The twin votes - lopsided in the Senate, a squeaker in the House - set the stage for congressional talks on a final compromise measure on an issue that has produced nothing but stalemate across the years.
The Senate vote was a bipartisan 76-21. The Senate bill was centrist enough for Senate Majority Leader Bill Frist and Democratic Leader Tom Daschle to support it, despite concerns by some Democrats over gaps in coverage.
"We are one step closer to providing real health care security to seniors all across the nation," said Frist, of Tennessee.
Those most likely to see the biggest benefit are those who have the highest drug bills now, reports CBS News Correspondent Joie Chen.
Baltimore retiree Frank Ullrich spends $15,000 a year on prescriptions, even with the deductible and monthly premiums. Under the Senate bill he'd pay just about $5,000; under the House version, less than $4,000.

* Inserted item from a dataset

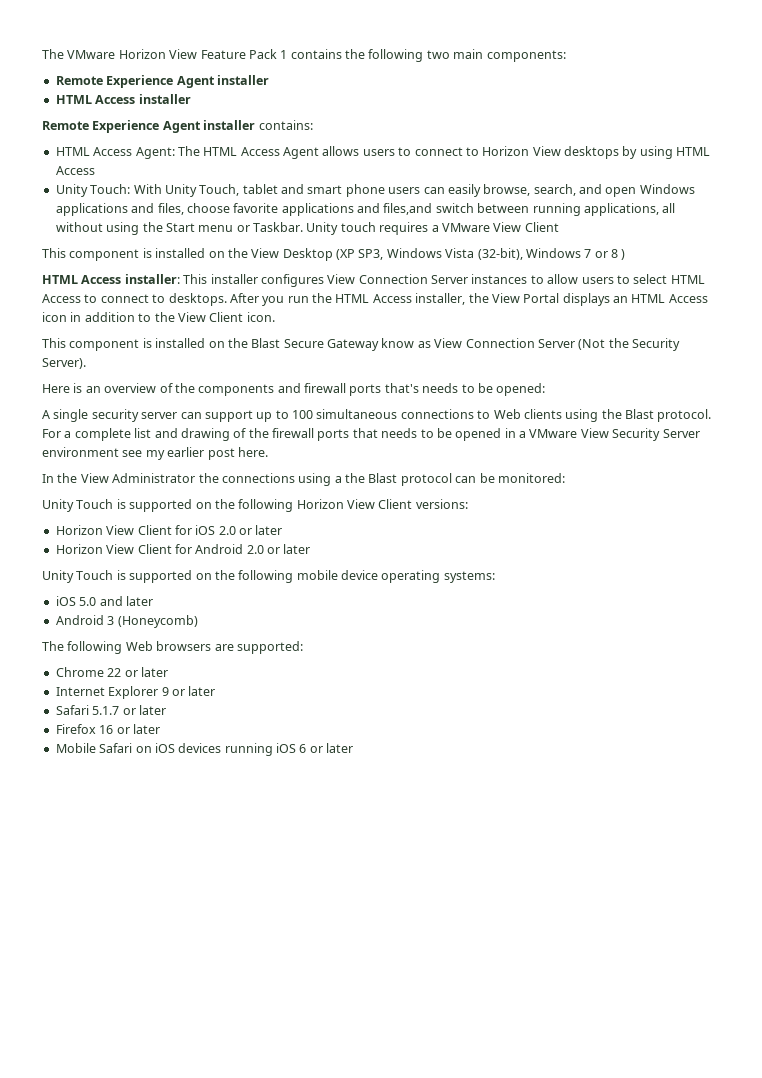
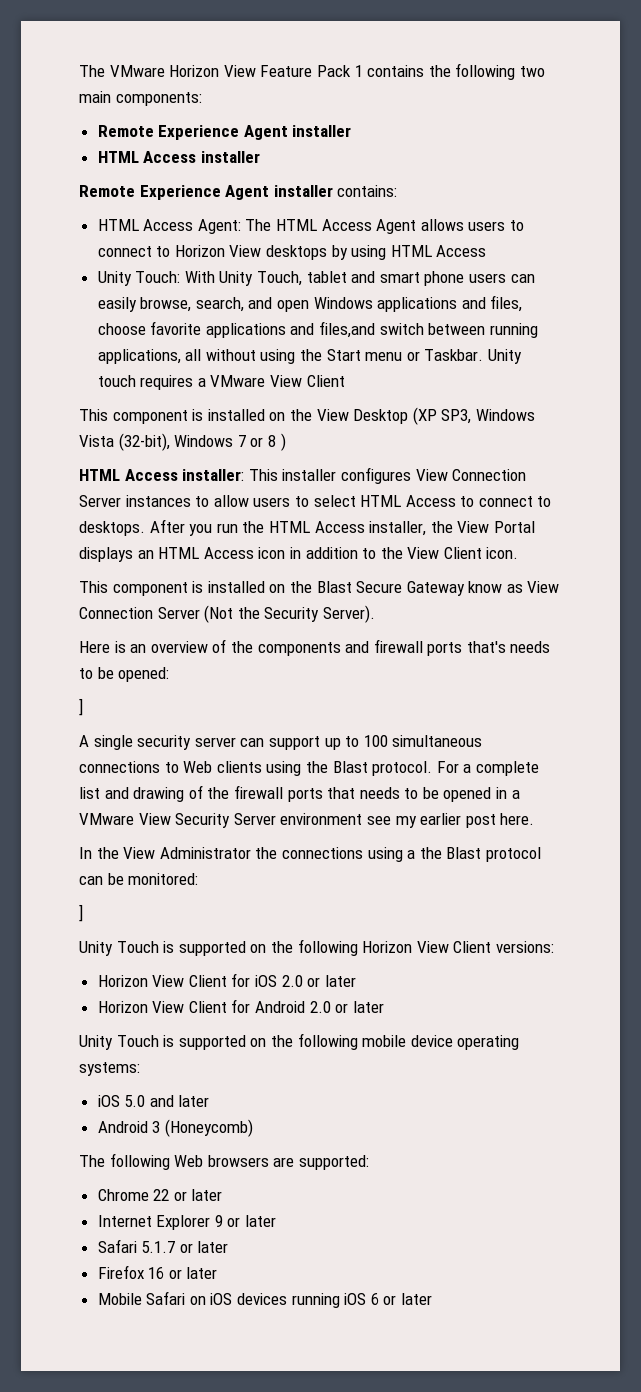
  Here is an overview of the components and firewall ports that's needs to be opened:
+ ]
  In the View Administrator the connections using a the Blast protocol can be monitored:
+ ]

But someone like Virginia homemaker Sylvia Joseph, who pays $1,000 a year for her prescriptions, may find it costs more just to 'have' the drug coverage than she's already spending.
There is still a lot of resistance from conservatives who think neither bill does enough to encourage seniors to move into private health care plans.
The supporters of the Senate bill overcame a last-minute roadblock on a proposal to charge affluent seniors higher premiums for doctor and non-hospital services under traditional Medicare. It had the votes to pass, but Sen. Edward M. Kennedy, D-Mass., who has played a critical role in supporting the overall bill, demanded it be jettisoned.
The House, where passage was in doubt until GOP leaders prevailed on Reps. C.L. Otter of Idaho and Jo Ann Emerson of Missouri to switch their votes long after time for the roll call had expired, approved the bill by a one-vote margin of 216-215.
House Democrats attacked the GOP-crafted bill as an attempt to privatize Medicare and donned black armbands as if mourning the program's demise. "It's a sham," charged Rep. Fortney Stark, D-Calif.
Moments before final House passage, a costlier Democratic alternative was rejected, 255-175.
Administration officials and House GOP leaders struggled all day to lock up the votes needed to prevail. In addition to fielding complaints from conservatives worried about creation of a new government benefit, as well as lawmakers unhappy with reduced hospital payments, higher fees for home health care and other issues.
Vice President Dick Cheney went to the Capitol to lobby wavering conservatives in the hours before the House vote, emphasizing anew the importance that Mr. Bush attached to the legislation.
To further shore up conservative support, House GOP leaders pushed through a $174 billion companion measure in the hours leading up to the Medicare debate that would allow spending from tax-free savings accounts on health insurance and prescriptions.
While the bills differed widely in their details, they envisioned the most fundamental changes in Medicare since its creation during the Great Society of nearly four decades ago.
Under both plans, seniors would receive prescription drug coverage, paying monthly premiums, a deductible and co-payments. Both plans included a gap in coverage, as well as protection for seniors with unusually high annual expenses.
Beneficiaries would have access to prescription drug coverage, with plans to be offered by private insurance companies and partially subsidized by the government. Lower-income older people would receive greater help from the federal government with the cost of their drugs.
The drug coverage would begin in 2006. Until then, discount cards would be available that Republican officials said would reduce costs of prescription medicine by 15 percent or more.
In addition, the measures created a new managed care option for seniors, part of the administration's effort to modernize the program while introducing cost-saving measures that could shore up its finances.
The legislation envisions establishment of a series of regional preferred provider organizations, or PPOs, along the lines of insurance plans that now cover millions of working people.
Medicare beneficiaries could retain their existing coverage or switch. The government subsidy for their drug coverage would be the same, regardless of which plan they chose.
"Competition, choice, the marketplace, these are the concepts that will save Medicare for the coming decades," said Speaker Dennis Hastert, R-Ill. "Seniors will long remember if you vote for them today, but they will never forget if you vote against them."
In an effort to attack rising drug costs, both bills also include measures to speed access to generic medicine, and to allow importation of brand-name pharmaceuticals from Canada, where they are far cheaper than in this country.
Congress had tried to pass a prescription benefit for years without success. Last summer, compromise failed on a least four different measures. By passing a bill in 2003, Republicans in both Houses rob Democrats of an issue they have traditionally dominated.
However, important questions remain about the measure. Some analysts worry it will encourage employers to drop drug coverage for retirees. It's also unclear whether the gaps in coverage and deductibles will prevent many seniors from getting any benefit from the plan.
And the impact of the new, private involvement is unknown — partly because the Bush administration's top Medicare actuary has been threatened with being fired if he releases a report on that impact to Democrats.
Whatever compromise lawmakers work out, seniors won't see the benefit for another two and a half years -- it won't take effect until 2006.